• **Task to carry out**
Starting with the line that contains "center -> none" and stopping after the line that contains "none; margin: 16px", return each line below exactly as written, with no others.

• **Front-end code change data**
==================================================
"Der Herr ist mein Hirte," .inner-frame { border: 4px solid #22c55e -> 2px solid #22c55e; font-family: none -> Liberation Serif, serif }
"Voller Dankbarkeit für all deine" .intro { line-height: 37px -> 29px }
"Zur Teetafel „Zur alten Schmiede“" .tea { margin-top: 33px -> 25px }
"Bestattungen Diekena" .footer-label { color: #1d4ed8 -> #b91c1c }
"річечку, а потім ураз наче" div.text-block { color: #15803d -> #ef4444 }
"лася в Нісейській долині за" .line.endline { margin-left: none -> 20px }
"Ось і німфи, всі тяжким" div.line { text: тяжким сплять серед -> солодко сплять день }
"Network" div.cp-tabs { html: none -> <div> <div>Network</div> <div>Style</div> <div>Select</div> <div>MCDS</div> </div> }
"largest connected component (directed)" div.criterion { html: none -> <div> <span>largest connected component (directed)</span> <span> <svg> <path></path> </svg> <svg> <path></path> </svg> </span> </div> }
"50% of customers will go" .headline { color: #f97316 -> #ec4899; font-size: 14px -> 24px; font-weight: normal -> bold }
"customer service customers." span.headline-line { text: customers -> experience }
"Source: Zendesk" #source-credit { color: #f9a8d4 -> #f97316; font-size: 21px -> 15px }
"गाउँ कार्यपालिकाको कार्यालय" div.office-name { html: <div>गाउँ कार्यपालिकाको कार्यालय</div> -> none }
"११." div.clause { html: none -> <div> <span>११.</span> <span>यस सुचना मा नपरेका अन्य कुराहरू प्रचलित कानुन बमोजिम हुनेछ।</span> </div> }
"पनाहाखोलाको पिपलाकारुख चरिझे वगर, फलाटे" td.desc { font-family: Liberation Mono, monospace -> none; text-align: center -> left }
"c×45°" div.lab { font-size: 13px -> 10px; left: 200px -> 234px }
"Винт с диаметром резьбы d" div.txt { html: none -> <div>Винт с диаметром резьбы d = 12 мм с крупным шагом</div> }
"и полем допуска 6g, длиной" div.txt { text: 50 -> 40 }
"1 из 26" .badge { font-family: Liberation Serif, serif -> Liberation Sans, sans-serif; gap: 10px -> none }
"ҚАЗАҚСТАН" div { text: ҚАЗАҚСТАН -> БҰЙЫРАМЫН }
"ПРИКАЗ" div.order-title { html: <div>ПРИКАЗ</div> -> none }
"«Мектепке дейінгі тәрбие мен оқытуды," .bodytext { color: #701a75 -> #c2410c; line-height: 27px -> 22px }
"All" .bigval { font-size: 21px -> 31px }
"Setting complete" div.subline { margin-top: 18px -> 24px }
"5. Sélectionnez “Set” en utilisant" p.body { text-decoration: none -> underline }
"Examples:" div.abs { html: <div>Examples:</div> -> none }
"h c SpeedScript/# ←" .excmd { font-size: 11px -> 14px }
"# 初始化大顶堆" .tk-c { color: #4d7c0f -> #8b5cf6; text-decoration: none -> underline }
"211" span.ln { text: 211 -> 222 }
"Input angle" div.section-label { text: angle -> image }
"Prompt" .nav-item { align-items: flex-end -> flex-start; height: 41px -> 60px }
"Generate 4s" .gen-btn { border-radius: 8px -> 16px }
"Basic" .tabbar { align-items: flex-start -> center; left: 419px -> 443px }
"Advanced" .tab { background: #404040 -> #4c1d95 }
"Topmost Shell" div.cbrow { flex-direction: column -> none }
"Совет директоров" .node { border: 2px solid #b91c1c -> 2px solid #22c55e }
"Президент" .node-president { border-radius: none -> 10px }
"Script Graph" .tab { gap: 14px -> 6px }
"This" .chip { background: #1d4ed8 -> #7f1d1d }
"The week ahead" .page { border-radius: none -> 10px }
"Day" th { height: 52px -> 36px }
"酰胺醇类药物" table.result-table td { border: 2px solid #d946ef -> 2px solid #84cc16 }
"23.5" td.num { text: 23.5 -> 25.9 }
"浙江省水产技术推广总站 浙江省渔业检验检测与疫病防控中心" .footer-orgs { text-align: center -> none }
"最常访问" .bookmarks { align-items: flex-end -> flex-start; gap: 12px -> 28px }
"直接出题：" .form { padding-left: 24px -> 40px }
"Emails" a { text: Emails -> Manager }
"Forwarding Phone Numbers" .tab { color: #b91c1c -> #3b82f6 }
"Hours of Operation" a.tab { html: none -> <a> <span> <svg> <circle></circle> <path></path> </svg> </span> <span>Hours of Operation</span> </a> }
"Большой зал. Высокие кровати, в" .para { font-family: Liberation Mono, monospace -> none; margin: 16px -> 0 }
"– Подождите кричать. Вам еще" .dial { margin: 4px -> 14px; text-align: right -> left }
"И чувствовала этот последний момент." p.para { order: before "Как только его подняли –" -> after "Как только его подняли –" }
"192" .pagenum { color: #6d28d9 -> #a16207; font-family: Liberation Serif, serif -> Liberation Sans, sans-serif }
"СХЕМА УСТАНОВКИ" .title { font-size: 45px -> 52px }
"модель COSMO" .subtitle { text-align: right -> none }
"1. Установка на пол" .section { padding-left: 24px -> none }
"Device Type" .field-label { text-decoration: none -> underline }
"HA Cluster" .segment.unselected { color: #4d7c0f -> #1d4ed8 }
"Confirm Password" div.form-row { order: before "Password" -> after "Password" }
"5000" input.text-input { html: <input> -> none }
==================================================
• **Task answer**
"浙江省水产技术推广总站 浙江省渔业检验检测与疫病防控中心" .footer-orgs { text-align: center -> none }
"最常访问" .bookmarks { align-items: flex-end -> flex-start; gap: 12px -> 28px }
"直接出题：" .form { padding-left: 24px -> 40px }
"Emails" a { text: Emails -> Manager }
"Forwarding Phone Numbers" .tab { color: #b91c1c -> #3b82f6 }
"Hours of Operation" a.tab { html: none -> <a> <span> <svg> <circle></circle> <path></path> </svg> </span> <span>Hours of Operation</span> </a> }
"Большой зал. Высокие кровати, в" .para { font-family: Liberation Mono, monospace -> none; margin: 16px -> 0 }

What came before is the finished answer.